2023 In One Sentence
Reese McGuire was valuable in backing up Connor Wong, despite losing time to injury and committing a Little League baserunning mistake that cost the Red Sox a game.
First and foremost, he made only one defensive error in 2023, which should be celebrated as a bright spot in our team’s ridiculously spongy defense. His 2023 season was decent enough compared to his career numbers, as well as the standards to which we hold catchers across the league. We don’t expect monster production from catchers, and McGuire fits in there. He posted a .267/.310/.358 slash line, one home run, 16 RBIs, with a .668 OPS.
He served as backup to Connor Wong but at times (like much of September) he went nearly one-for-one with Wong, making starts and providing rest. McGuire’s value is highest here: his ability to relieve Connor Wong of some of the wear and tear of daily life at the catcher’s position.
After missing about six weeks over the summer with a strained oblique, McGuire returned to the lineup with a bang, smacking a solo home run as well as a sacrifice fly in his first game back.
Let’s not forget that he had two stolen bases on the year; good for him and his seventeenth-percentile sprint speed. Those two stolen bases represent his career best.
As mentioned above, McGuire missed significant time after straining his right oblique. This injury, and a lesser one—his thumb was bruised as he took warmup pitches from Tanner Houck at end of September—made him good for only 72 games this season.
It’s possible that his 2023 will be remembered for an absolutely awful baserunning mistake on August 5 against the Blue Jays. McGuire was on second and incorrectly judged a Connor Wong fly ball as a home run; he pointed to the sky and began to trot accordingly, thinking the Sox had walked off the game. Notably, he neglected to track the ball behind him. To be fair, that sucker did travel, and was caught by Kevin Kiermaier after a small jump at the base of the Monster in left-center. Replays seem to show McGuire going with his first impression and perhaps being convinced by watching Wong watch the ball. That’s some Little League nonsense right there. He had absolutely no chance of getting back to second base where he belonged, and was thrown out to end the game and seal the loss. Though some blamed since-fired Carlos Febles, who was gesturing from the third-base line (I don’t think he was waving McGuire home, but communicating with the runner at first), this was a real bad look for McGuire.
Though this might be attributable to his injury, a couple of McGuire’s stats were notably higher than they’ve been in his career (barring the anomaly that was 2020 and typical rookie-season outlier stats). His strikeout rate of 25.7% is higher than it’s ever been, other than his rookie season. His ground-ball rate is way up at 51.8% after hovering around 36% for most of his career.
Best Game Or Moment
Let’s go with McGuire’s RBI triple against the Orioles in September. Not only is rare enough to see a catcher with a triple, but he never had to slide, and he did it on the first pitch.

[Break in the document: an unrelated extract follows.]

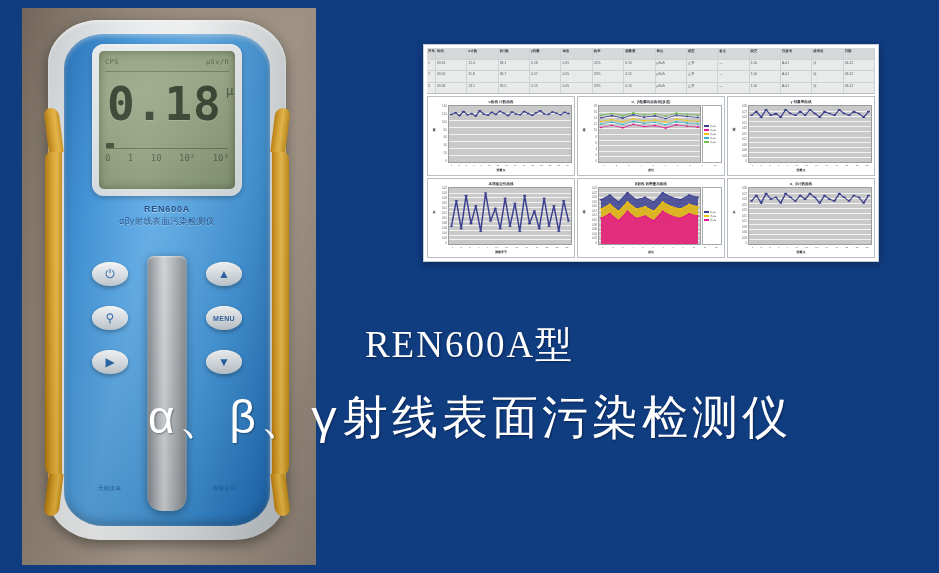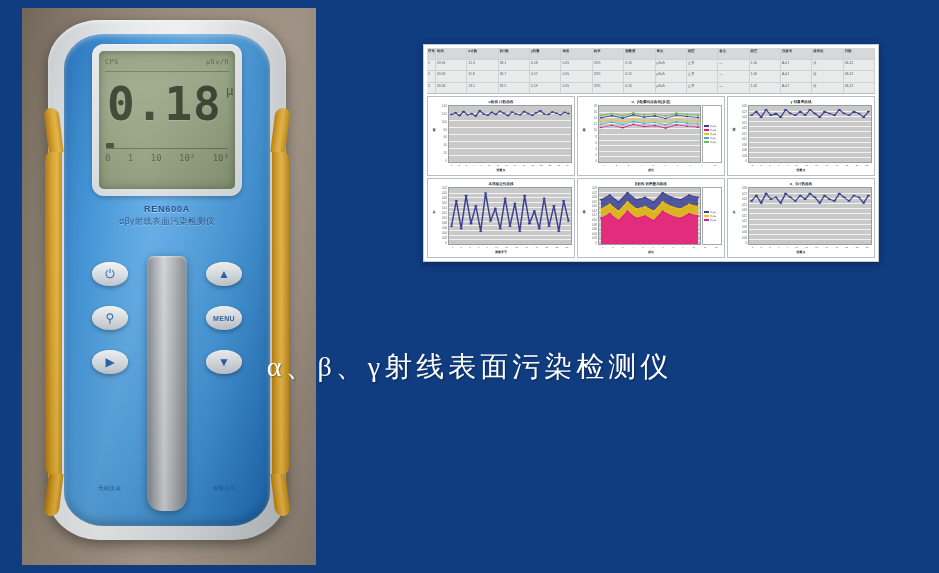"REN600A型" div { html: none -> <div>REN600A型</div> }
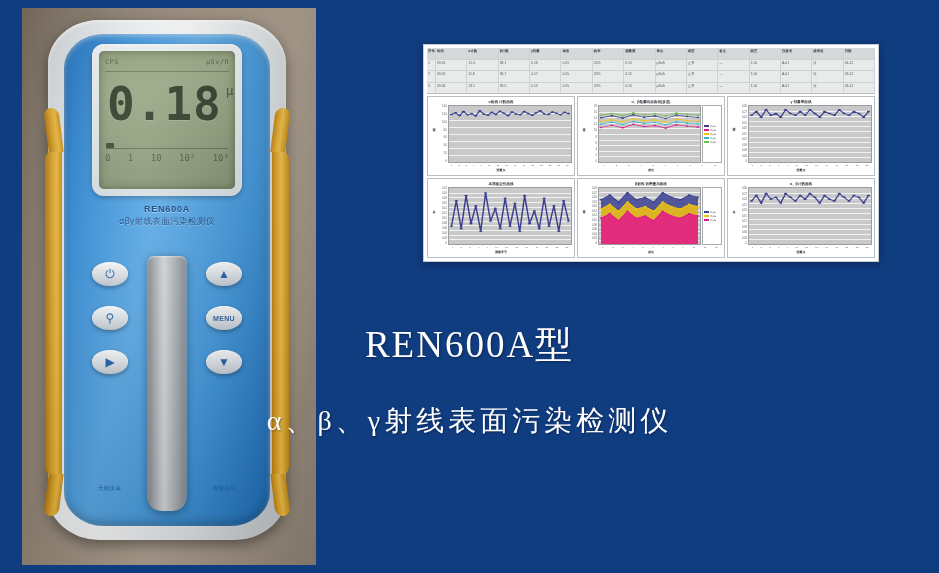"α、β、γ射线表面污染检测仪" #line2 { font-family: Liberation Serif, serif -> Liberation Mono, monospace; font-size: 28px -> 46px }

The Big Question/2024 and Beyond
Before the non-tender deadline in November, Sports Illustrated questioned McGuire’s future with the Sox, calling him a candidate not to receive a contract. We now know that’s not true, and although I wouldn’t have been terribly sorry to see him go, I think the Sox have much bigger things to worry about (say it with me: pitching and second base). The Sox are right to focus on the big needs instead of fiddling around the margins.
With catcher-of-the-future Kyle Teel rapidly advancing through the minors in 2023, most recently playing with AA Portland, we might expect that he reaches the big leagues in 2024, but probably not until later in the season. McGuire is a more-than-serviceable backup option at catcher until Teel is ready.